We present, to our knowledge, the first systematic transformer-based outlet-ideology classification study for Turkish news. Using a topic-balanced corpus of Turkish political articles drawn from six outlets commonly perceived as left-, centre-, or right-leaning, we formulate a three-way outlet-ideology classification task. On this dataset, we evaluate a monolingual encoder (BERTurk), two multilingual encoders (mBERT, XLM-R), and a LoRA-adapted decoder model (Mistral). BERTurk achieves the best performance among individual models (70% accuracy, 71% macro-F1), reaching levels comparable to English-language studies despite operating in a lower-resource setting. Error analyses show that all encoders reliably distinguish centrist from partisan articles, but frequently confuse left- and right-leaning articles with each other.
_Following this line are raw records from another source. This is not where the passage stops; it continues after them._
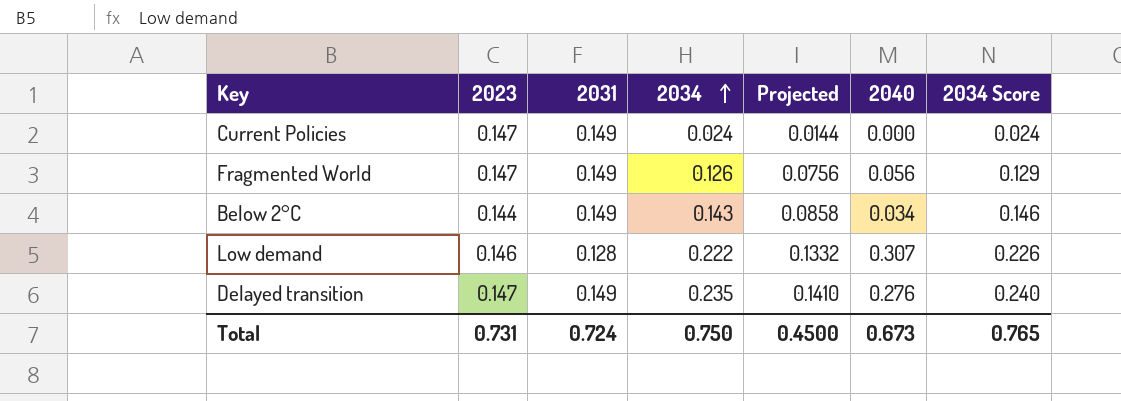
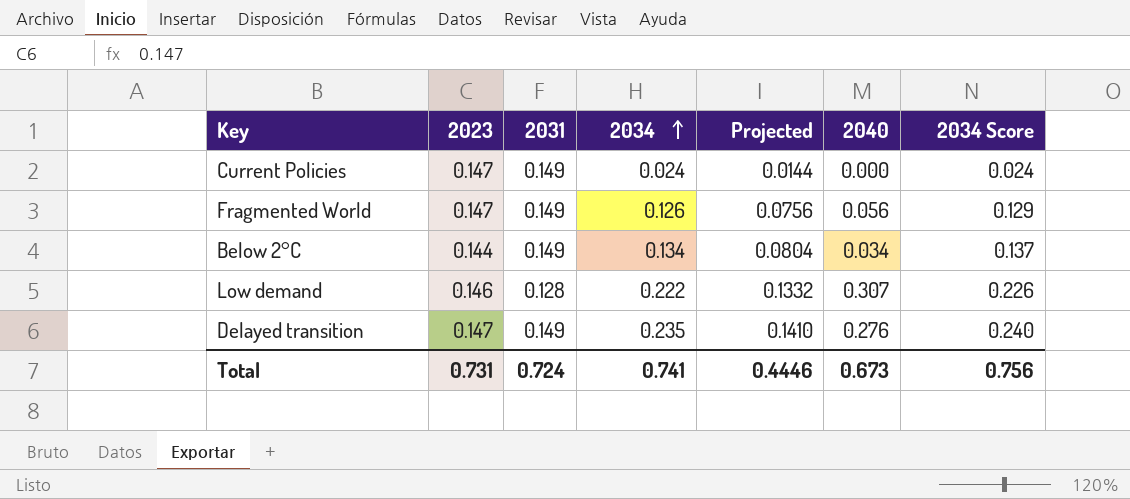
Below 2°C | 2034: 0.143 -> 0.134
Below 2°C | Projected: 0.0858 -> 0.0804
Below 2°C | 2034 Score: 0.146 -> 0.137
Total | 2034: 0.750 -> 0.741
Total | Projected: 0.4500 -> 0.4446
Total | 2034 Score: 0.765 -> 0.756

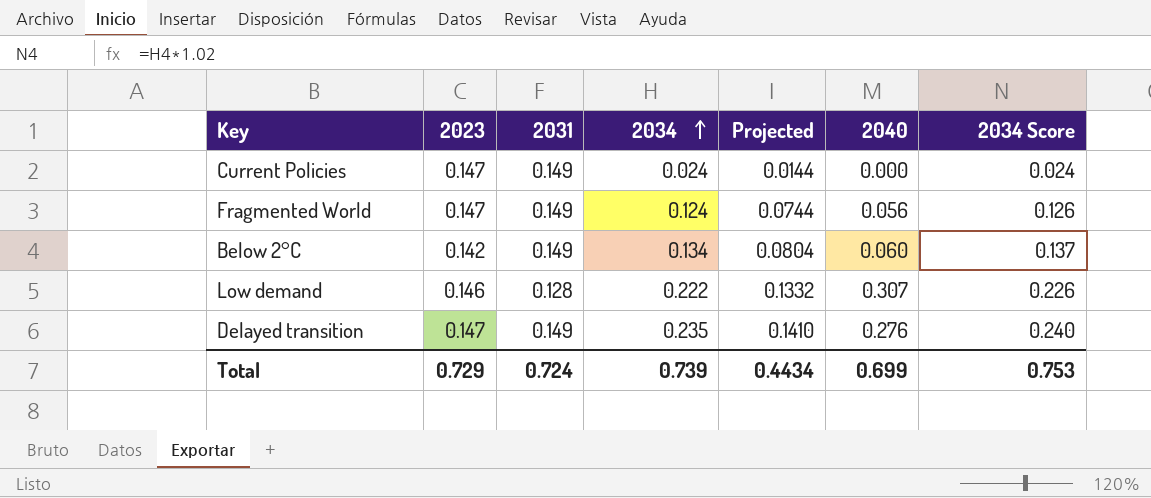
Fragmented World | 2034: 0.126 -> 0.124
Fragmented World | Projected: 0.0756 -> 0.0744
Fragmented World | 2034 Score: 0.129 -> 0.126
Below 2°C | 2023: 0.144 -> 0.142
Below 2°C | 2040: 0.034 -> 0.060
Total | 2023: 0.731 -> 0.729
Total | 2034: 0.741 -> 0.739
Total | Projected: 0.4446 -> 0.4434
Total | 2040: 0.673 -> 0.699
Total | 2034 Score: 0.756 -> 0.753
Moreover, BERTurk is relatively stronger on right-leaning content, whereas the multilingual models favour left-leaning content, suggesting an “ideological fingerprint” of their pre-training data. Crucially, models fine-tuned on an English political-bias task fail to transfer to Turkish, collapsing to near-chance performance. Taken together, these results demonstrate that effective political bias detection requires target-language supervision and cannot be achieved through naïve cross-lingual transfer. Our work establishes a first baseline for Turkish political bias detection and underscores the need for open, carefully designed Turkish (and broader Turkic) bias benchmarks to support robust and fair media analysis.